What you need to do:
Copy out the whole listing exactly as written, leaving the pictures behind.

Given information:
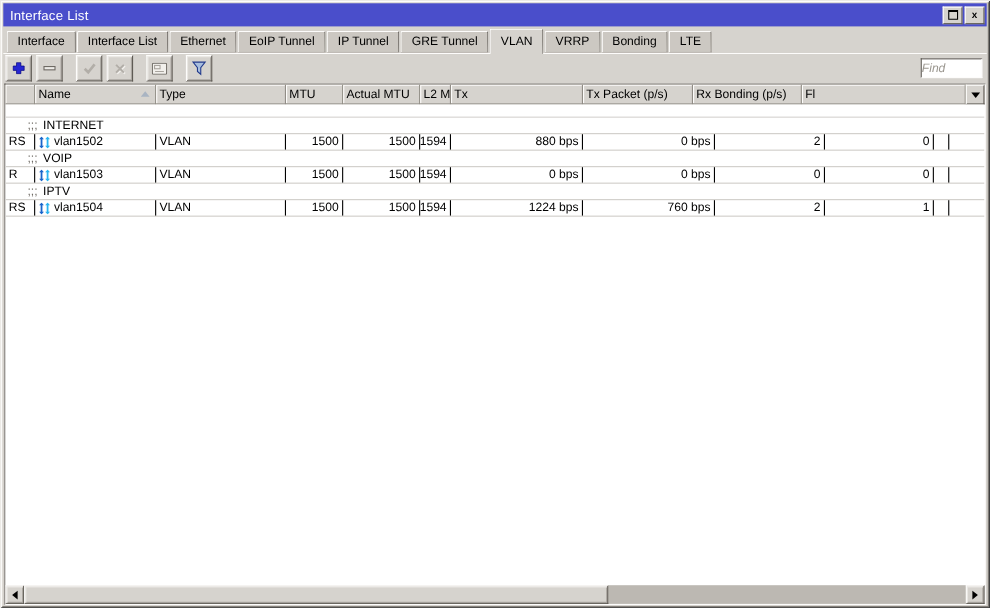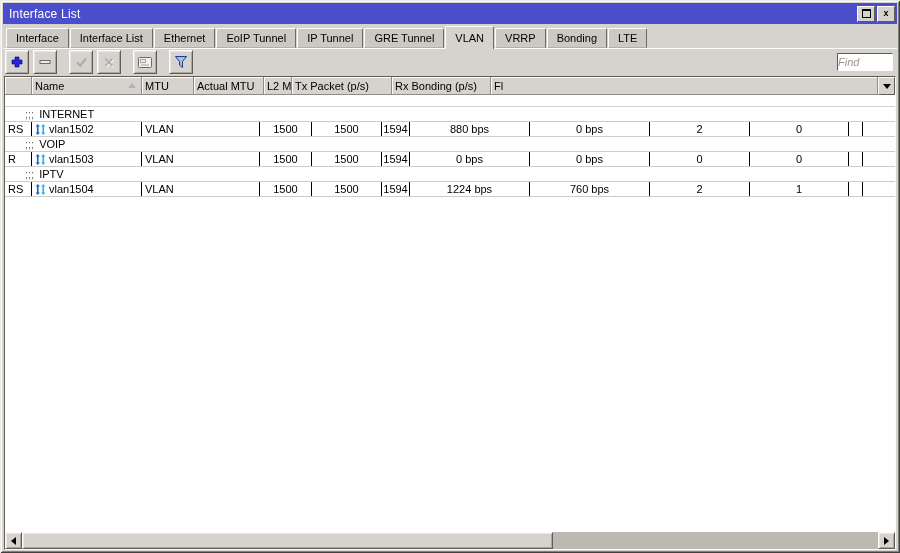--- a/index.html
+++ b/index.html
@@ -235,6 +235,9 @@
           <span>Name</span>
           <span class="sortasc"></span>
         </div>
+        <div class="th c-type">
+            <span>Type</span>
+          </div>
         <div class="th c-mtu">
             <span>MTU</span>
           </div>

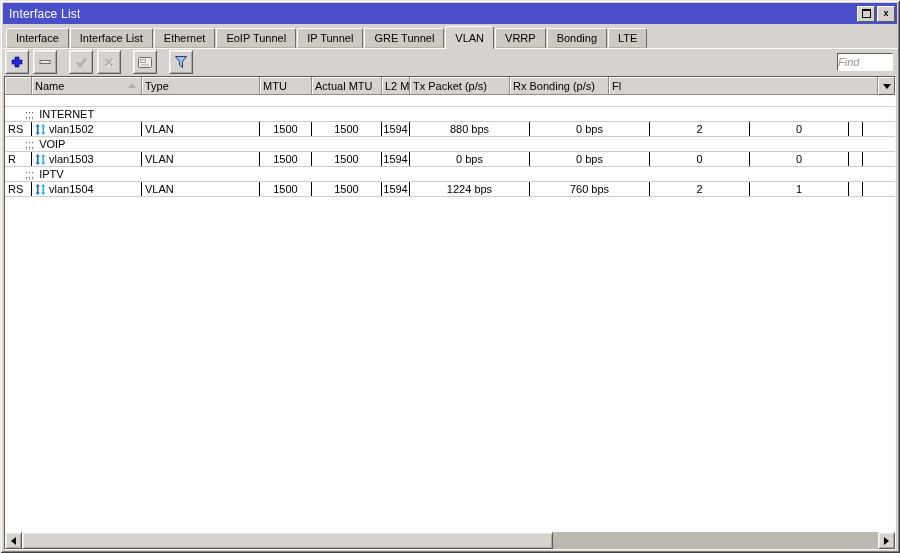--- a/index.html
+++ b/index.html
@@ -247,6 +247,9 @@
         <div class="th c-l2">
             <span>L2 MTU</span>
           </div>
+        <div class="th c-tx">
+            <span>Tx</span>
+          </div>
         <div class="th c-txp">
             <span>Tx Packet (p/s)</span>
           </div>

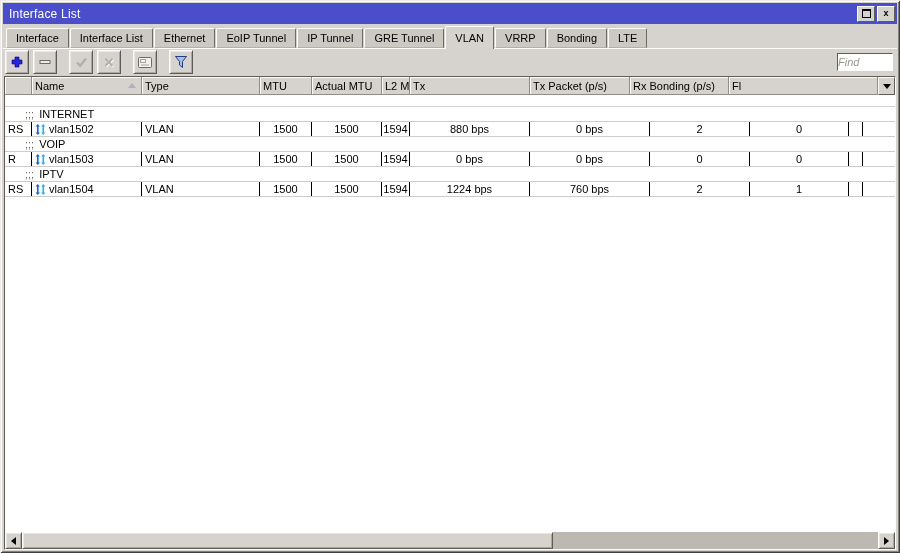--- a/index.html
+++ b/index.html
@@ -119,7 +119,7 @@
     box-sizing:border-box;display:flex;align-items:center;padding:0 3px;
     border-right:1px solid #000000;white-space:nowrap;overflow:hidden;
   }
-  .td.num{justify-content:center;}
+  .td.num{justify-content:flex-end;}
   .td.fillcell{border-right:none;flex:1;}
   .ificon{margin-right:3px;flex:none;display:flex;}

Answer for the task:
--- a/index.html
+++ b/index.html
@@ -235,6 +235,9 @@
           <span>Name</span>
           <span class="sortasc"></span>
         </div>
+        <div class="th c-type">
+            <span>Type</span>
+          </div>
         <div class="th c-mtu">
             <span>MTU</span>
           </div>

--- a/index.html
+++ b/index.html
@@ -247,6 +247,9 @@
         <div class="th c-l2">
             <span>L2 MTU</span>
           </div>
+        <div class="th c-tx">
+            <span>Tx</span>
+          </div>
         <div class="th c-txp">
             <span>Tx Packet (p/s)</span>
           </div>

--- a/index.html
+++ b/index.html
@@ -119,7 +119,7 @@
     box-sizing:border-box;display:flex;align-items:center;padding:0 3px;
     border-right:1px solid #000000;white-space:nowrap;overflow:hidden;
   }
-  .td.num{justify-content:center;}
+  .td.num{justify-content:flex-end;}
   .td.fillcell{border-right:none;flex:1;}
   .ificon{margin-right:3px;flex:none;display:flex;}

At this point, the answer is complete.